Quel serait l'impact de la construction de nouvelles centrales nucléaires en Suisse sur l'énergie hydraulique, source d'énergie renouvelable et épine dorsale de notre approvisionnement en électricité, notamment sur sa rentabilité ? Diverses études et scénarios ont récemment remis cette question au cœur du débat national sur la politique énergétique.
Une raison suffisante pour qu'Alpiq mène ses propres analyses, qui aboutissent à un tableau nuancé.
Alpiq a réalisé ses propres simulations à partir de modèles fondamentaux qui tiennent explicitement compte à la fois de l’interconnectivité européenne - la Suisse se trouve au cœur du réseau européen - et des contraintes techniques liées à l’hydroélectricité et à l’énergie nucléaire.

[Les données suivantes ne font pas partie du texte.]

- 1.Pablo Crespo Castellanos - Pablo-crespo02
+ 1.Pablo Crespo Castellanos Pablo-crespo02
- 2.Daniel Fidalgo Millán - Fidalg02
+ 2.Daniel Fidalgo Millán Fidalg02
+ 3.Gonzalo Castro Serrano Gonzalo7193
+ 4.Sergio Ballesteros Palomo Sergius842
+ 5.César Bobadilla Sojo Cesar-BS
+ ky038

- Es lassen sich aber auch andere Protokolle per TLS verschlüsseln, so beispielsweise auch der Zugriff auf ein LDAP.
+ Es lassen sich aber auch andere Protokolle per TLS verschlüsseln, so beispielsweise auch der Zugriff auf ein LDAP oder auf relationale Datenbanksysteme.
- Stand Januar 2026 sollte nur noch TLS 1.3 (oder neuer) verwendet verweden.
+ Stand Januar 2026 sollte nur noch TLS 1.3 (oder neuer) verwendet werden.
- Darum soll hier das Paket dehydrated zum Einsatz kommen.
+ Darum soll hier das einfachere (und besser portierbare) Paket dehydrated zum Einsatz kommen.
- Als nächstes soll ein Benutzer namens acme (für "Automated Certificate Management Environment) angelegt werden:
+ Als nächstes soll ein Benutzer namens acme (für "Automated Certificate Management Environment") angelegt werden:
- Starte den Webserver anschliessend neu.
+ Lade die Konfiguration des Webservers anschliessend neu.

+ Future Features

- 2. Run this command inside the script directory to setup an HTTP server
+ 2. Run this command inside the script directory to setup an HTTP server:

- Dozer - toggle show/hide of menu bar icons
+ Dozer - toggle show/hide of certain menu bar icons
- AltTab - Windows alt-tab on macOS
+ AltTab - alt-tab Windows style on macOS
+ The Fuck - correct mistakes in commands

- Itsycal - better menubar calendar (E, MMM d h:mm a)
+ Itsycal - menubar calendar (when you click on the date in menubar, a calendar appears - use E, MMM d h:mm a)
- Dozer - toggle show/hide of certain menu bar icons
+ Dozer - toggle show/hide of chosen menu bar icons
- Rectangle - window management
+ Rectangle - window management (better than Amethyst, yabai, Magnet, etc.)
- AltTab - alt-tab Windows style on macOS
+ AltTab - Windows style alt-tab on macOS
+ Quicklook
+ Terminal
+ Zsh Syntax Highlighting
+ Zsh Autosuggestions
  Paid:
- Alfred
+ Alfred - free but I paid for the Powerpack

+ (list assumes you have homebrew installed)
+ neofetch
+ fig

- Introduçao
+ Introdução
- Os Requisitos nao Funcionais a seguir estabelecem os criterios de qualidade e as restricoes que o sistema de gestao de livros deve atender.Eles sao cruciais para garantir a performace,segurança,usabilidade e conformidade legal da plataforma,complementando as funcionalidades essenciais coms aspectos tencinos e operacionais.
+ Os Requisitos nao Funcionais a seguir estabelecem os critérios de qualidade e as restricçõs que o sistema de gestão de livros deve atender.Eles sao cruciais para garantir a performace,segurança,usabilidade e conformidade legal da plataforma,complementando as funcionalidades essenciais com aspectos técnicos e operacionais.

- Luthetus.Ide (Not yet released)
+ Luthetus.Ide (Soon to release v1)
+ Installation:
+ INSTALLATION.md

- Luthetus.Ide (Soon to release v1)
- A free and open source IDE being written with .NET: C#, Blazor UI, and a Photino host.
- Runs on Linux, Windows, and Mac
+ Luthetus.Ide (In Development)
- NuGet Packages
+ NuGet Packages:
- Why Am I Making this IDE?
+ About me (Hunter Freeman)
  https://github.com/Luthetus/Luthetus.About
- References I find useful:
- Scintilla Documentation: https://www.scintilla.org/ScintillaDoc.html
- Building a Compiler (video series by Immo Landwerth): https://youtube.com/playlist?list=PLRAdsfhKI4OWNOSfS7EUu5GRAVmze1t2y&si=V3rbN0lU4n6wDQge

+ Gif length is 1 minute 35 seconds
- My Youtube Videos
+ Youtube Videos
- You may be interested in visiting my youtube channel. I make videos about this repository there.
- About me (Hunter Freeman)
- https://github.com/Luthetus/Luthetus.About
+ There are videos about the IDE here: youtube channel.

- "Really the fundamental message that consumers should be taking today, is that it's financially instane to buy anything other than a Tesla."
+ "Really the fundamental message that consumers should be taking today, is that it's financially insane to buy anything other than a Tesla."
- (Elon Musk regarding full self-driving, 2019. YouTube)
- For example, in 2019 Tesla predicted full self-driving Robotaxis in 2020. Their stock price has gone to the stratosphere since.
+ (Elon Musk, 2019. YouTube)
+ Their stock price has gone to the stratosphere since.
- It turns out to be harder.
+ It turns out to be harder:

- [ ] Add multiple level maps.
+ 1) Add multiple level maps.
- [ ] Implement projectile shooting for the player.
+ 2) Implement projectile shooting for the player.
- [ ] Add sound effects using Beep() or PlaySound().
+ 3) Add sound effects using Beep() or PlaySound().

Ces analyses ont été menées par deux équipes indépendantes et englobent différents scénarios nucléaires – ceux de l’étude de la HES-SO Valais-Wallis (+1 600 MW et +3 200 MW) ainsi que des scénarios plus réalistes pour la Suisse (prolongation de l’exploitation de Gösgen* et de Leibstadt au-delà de 60 ans, +2 280 MW, ainsi qu’une nouvelle centrale de 1 200 MW d’ici 2050. Les résultats tiennent également compte de la variabilité météorologique et se rapportent à l’année 2050.